● Your task:
I need every line from the start of the material below up to and including the line containing "#fef9c3; border-color: #ebccd1;", restated exactly, with the pictures omitted.

● Records for processing:
* * * * * * * * *

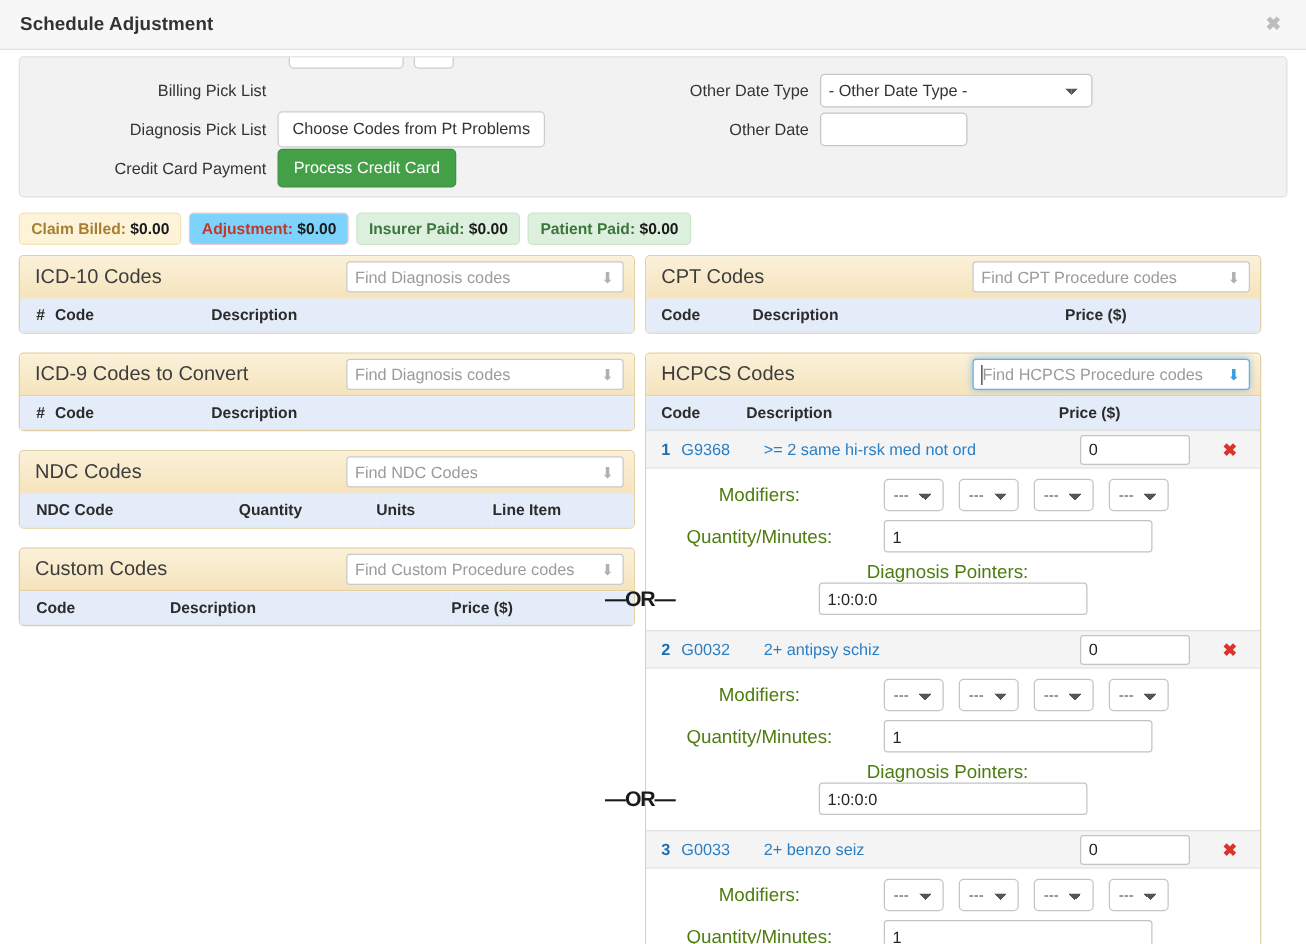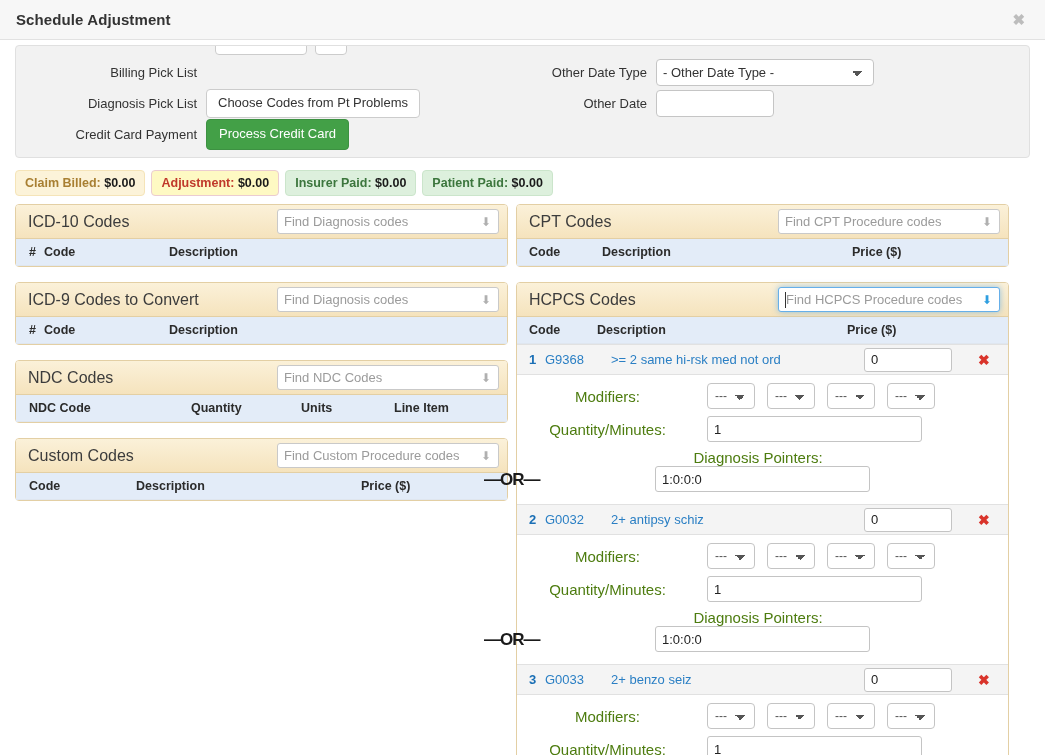--- a/index.html
+++ b/index.html
@@ -50,7 +50,7 @@
     position: relative;
     overflow: hidden;
   }
-  .form-col-left { position: absolute; left: 0; top: 0; width: 520px; }
+  .form-col-left { position: absolute; left: 16px; top: 0; width: 520px; }
   .form-col-right { position: absolute; left: 520px; top: 0; width: 500px; }
 
   .frow {

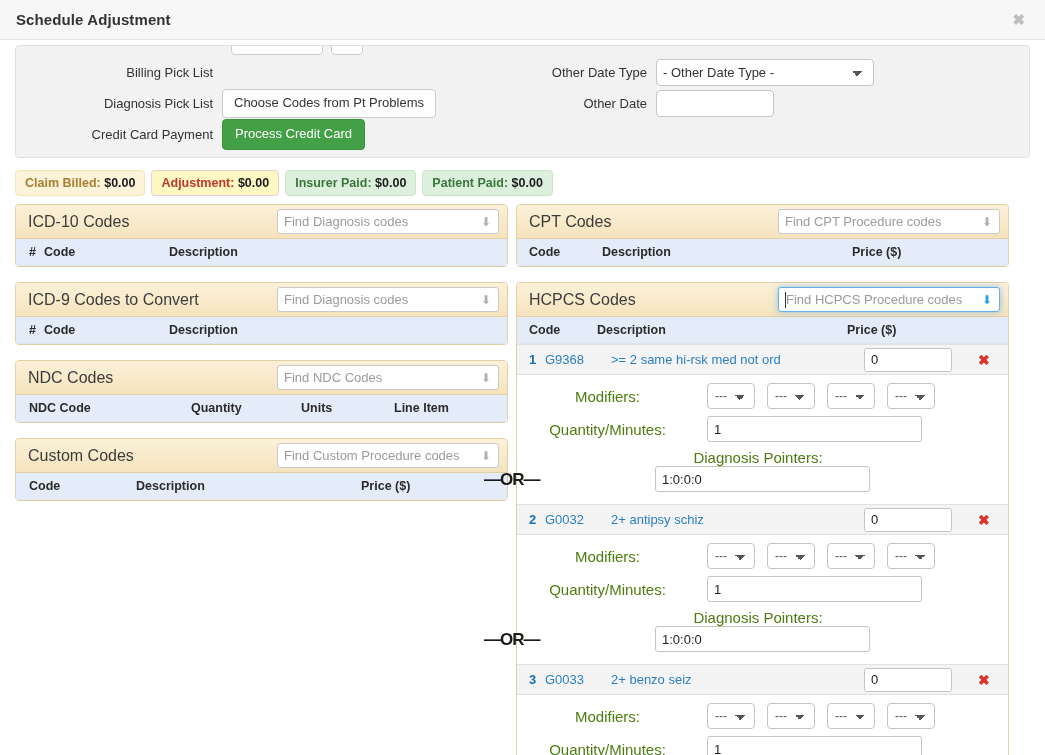--- a/index.html
+++ b/index.html
@@ -152,7 +152,7 @@
   }
   .badge .amt { color: #1a1a1a; }
   .badge-warning { background: #fcf3d9; border-color: #f5e4b8; color: #a87f32; }
-  .badge-danger  { background: #fef9c3; border-color: #ebccd1; color: #c0392b; }
+  .badge-danger  { background: #7dd3fc; border-color: #ebccd1; color: #c0392b; }
   .badge-success { background: #ddf0dd; border-color: #cbe5cb; color: #3c763d; }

* * * * * * * * *

● Exercise answer:
--- a/index.html
+++ b/index.html
@@ -50,7 +50,7 @@
     position: relative;
     overflow: hidden;
   }
-  .form-col-left { position: absolute; left: 0; top: 0; width: 520px; }
+  .form-col-left { position: absolute; left: 16px; top: 0; width: 520px; }
   .form-col-right { position: absolute; left: 520px; top: 0; width: 500px; }
 
   .frow {

--- a/index.html
+++ b/index.html
@@ -152,7 +152,7 @@
   }
   .badge .amt { color: #1a1a1a; }
   .badge-warning { background: #fcf3d9; border-color: #f5e4b8; color: #a87f32; }
-  .badge-danger  { background: #fef9c3; border-color: #ebccd1; color: #c0392b; }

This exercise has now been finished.